Jika ada yang bertanya mana pilihan saya - baik sebagai
perempuan maupun manusia - dengan jujur saya katakan: tidak keduanya. Saya
tidak suka mulut yang berucap manis tapi tidak tulus. (Bersyukur saya sudah
pernah bertemu orang-orang macam ini, hingga saya tahu bedanya - kurang lebih,
hehe.) Kalau pun mereka memuji, ucapan terima kasih adalah yang paling netral
yang bisa saya berikan.
Apakah kejujuran selalu lebih baik? Menurut saya, tergantung
waktu, tempat, dan sosok yang kita hadapi. Nggak mungkin kita bilang bos kita
payah, kecuali bila kita sudah cukup kaya-raya hingga tidak butuh pekerjaan
lagi. Presiden saja bisa mengancam rakyatnya dengan hukuman penjara bila beliau
tersinggung dengan "kejujuran" mereka.
Ada orang yang memang enggan menerima kejujuran kita - dan
kita memang tidak bisa memaksa. Berlawanan dengan stereotipe gender yang
terlanjur ada, saya lihat bahkan pria pun sulit menerima kejujuran - bahkan
yang sudah disampaikan dengan sehalus mungkin. (Baca = berusaha tidak terlalu
menyakitkan dan minus kata makian.) Standar ganda yang menggelikan, memang.

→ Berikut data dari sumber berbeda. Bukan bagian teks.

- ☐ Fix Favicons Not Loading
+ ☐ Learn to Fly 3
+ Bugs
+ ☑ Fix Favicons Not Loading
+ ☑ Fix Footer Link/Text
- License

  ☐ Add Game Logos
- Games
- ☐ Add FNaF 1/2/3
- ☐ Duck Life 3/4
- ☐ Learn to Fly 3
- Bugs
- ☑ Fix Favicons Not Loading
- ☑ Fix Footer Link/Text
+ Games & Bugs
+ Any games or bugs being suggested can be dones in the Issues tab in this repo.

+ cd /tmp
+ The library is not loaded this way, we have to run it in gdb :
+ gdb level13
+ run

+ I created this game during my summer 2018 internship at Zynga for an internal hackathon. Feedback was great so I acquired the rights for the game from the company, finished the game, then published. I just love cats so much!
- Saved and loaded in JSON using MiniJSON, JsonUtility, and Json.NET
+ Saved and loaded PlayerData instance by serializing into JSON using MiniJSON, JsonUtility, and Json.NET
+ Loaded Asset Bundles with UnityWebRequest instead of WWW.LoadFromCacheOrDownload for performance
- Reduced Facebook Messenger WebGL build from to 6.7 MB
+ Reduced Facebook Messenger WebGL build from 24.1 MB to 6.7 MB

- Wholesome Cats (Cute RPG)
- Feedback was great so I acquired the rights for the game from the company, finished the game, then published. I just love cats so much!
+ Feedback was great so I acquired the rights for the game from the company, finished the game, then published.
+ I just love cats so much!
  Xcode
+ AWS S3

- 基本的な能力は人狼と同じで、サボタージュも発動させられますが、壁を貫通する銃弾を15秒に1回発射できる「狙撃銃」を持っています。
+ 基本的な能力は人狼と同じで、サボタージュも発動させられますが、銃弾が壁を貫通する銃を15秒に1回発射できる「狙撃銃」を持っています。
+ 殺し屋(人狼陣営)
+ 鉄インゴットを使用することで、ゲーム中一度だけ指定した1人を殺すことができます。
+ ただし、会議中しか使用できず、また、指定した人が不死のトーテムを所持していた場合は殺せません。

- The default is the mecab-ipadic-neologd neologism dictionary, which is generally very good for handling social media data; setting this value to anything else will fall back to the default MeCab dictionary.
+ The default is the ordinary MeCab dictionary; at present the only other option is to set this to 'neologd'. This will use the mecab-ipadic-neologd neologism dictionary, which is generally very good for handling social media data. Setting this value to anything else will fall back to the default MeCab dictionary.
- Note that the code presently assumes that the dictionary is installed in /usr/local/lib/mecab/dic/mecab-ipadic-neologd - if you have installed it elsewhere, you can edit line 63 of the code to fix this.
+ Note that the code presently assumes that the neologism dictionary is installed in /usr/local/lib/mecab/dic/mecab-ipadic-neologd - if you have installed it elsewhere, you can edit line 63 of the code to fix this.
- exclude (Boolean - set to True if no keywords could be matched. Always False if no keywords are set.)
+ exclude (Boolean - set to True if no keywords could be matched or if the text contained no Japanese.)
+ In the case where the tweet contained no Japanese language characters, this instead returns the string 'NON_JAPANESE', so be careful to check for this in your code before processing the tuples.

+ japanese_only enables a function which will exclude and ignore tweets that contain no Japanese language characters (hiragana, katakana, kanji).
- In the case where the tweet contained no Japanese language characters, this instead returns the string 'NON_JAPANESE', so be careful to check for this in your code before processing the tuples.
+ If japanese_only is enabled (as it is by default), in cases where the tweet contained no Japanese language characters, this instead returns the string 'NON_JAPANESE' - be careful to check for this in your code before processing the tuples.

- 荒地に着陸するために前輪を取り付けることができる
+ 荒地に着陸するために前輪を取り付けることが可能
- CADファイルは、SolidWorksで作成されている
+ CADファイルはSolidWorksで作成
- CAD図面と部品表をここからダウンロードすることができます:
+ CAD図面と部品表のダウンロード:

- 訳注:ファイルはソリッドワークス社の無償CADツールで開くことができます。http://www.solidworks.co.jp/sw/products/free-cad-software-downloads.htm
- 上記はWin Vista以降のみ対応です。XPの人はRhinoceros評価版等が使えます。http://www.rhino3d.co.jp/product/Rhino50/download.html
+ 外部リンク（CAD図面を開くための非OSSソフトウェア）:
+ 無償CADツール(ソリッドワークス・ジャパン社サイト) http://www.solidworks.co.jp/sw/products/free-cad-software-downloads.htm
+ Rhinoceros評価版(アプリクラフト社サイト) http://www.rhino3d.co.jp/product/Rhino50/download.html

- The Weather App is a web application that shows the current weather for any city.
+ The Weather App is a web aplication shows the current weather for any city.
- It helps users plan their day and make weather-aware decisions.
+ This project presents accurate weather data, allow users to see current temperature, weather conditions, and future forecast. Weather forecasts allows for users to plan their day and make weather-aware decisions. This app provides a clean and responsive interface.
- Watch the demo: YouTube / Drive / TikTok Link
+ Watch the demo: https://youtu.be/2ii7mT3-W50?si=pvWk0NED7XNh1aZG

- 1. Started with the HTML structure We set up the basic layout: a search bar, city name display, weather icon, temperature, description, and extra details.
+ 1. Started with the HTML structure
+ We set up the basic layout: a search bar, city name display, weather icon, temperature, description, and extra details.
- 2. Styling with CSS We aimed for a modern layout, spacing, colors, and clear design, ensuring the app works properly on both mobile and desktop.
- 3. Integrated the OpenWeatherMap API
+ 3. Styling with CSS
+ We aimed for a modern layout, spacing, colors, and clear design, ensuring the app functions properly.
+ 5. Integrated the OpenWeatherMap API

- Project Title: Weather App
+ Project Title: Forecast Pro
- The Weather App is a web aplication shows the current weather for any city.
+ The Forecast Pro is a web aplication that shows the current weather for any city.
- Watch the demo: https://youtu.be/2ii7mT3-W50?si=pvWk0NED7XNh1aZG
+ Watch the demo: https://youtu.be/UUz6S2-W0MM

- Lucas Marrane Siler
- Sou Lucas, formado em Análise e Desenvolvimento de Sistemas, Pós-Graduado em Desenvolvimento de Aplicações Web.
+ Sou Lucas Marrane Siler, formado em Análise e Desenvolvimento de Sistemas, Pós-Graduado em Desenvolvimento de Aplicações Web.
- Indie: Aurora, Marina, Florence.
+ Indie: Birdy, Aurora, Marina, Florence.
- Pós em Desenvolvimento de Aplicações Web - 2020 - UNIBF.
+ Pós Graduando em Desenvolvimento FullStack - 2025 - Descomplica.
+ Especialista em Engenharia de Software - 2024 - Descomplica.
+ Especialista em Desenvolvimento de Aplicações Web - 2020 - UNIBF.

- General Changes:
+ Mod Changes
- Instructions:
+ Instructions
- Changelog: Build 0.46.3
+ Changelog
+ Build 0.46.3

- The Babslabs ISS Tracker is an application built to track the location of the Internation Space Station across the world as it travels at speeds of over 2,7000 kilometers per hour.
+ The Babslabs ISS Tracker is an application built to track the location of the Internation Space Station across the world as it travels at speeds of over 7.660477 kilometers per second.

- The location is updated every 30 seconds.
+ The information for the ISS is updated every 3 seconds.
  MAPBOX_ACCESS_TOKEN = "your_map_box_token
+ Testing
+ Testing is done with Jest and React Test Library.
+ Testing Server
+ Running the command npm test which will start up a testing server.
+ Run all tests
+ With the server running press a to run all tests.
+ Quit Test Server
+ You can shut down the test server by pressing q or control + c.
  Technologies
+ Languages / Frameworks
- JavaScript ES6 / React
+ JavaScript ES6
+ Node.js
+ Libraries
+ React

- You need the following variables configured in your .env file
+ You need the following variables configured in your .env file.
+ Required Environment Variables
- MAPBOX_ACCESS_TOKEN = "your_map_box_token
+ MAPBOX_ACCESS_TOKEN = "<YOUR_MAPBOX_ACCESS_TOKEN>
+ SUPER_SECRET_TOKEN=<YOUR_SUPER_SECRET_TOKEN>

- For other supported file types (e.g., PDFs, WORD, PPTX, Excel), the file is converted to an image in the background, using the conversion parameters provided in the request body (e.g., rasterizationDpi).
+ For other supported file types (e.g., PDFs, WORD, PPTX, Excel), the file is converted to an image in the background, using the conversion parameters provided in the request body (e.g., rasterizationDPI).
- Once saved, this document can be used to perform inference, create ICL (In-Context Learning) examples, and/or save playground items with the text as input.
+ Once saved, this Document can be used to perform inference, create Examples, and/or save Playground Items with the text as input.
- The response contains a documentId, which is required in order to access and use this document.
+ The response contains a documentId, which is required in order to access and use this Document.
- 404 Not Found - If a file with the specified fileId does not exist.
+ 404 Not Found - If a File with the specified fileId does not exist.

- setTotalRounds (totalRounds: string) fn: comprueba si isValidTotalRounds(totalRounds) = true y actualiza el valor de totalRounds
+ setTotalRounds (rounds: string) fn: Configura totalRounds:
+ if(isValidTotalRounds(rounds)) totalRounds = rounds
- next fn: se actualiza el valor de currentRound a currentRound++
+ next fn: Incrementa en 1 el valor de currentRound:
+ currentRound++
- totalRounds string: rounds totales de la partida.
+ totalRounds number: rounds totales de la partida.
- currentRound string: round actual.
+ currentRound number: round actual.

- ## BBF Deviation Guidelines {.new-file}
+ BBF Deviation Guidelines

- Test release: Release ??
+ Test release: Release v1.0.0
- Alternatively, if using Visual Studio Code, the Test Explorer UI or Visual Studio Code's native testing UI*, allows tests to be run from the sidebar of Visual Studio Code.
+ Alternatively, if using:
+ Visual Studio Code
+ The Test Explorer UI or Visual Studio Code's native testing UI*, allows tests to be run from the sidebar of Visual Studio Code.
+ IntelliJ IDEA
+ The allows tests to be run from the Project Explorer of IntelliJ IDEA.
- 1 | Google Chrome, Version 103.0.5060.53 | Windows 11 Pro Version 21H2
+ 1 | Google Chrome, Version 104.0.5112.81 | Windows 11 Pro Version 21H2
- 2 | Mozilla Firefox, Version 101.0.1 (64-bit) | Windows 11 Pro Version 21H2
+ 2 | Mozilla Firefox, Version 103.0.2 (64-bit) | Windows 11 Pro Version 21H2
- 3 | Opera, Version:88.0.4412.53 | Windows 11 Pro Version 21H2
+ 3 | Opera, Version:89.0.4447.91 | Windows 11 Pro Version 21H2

(Tak perlu mendebat hal ini dengan teman-teman pria, Mbak, karena pasti mereka
akan membantah mati-matian dengan jutaan alasan yang mereka anggap
"logis".) Si macho merasa wajar berucap jujur bahkan meski
menyakitkan. Eh, saat situasi berbalik, egonya malah terusik. (Bahkan kalau
perlu, kultur dibawa-bawa lewat kata-kata bahwa "perempuan harus bertutur
lebih sopan dari lelaki, karena memang demikian adanya." Haha, entah
dimana logikanya.)
Saya lebih suka ucapan jujur disertai solusi atas masalah
yang mungkin mereka anggap ada pada saya. ("Jangan pakai baju itu, kamu
kelihatan lebih gemuk. Mending pakai yang ini, karena kamu akan terlihat lebih
rapi dan gaya.") Memang, tidak pernah ada manusia sempurna. Menurut saya,
tidak ada gunanya ucapan jujur bila tanpa saran berarti (alias hanya mengkritik.)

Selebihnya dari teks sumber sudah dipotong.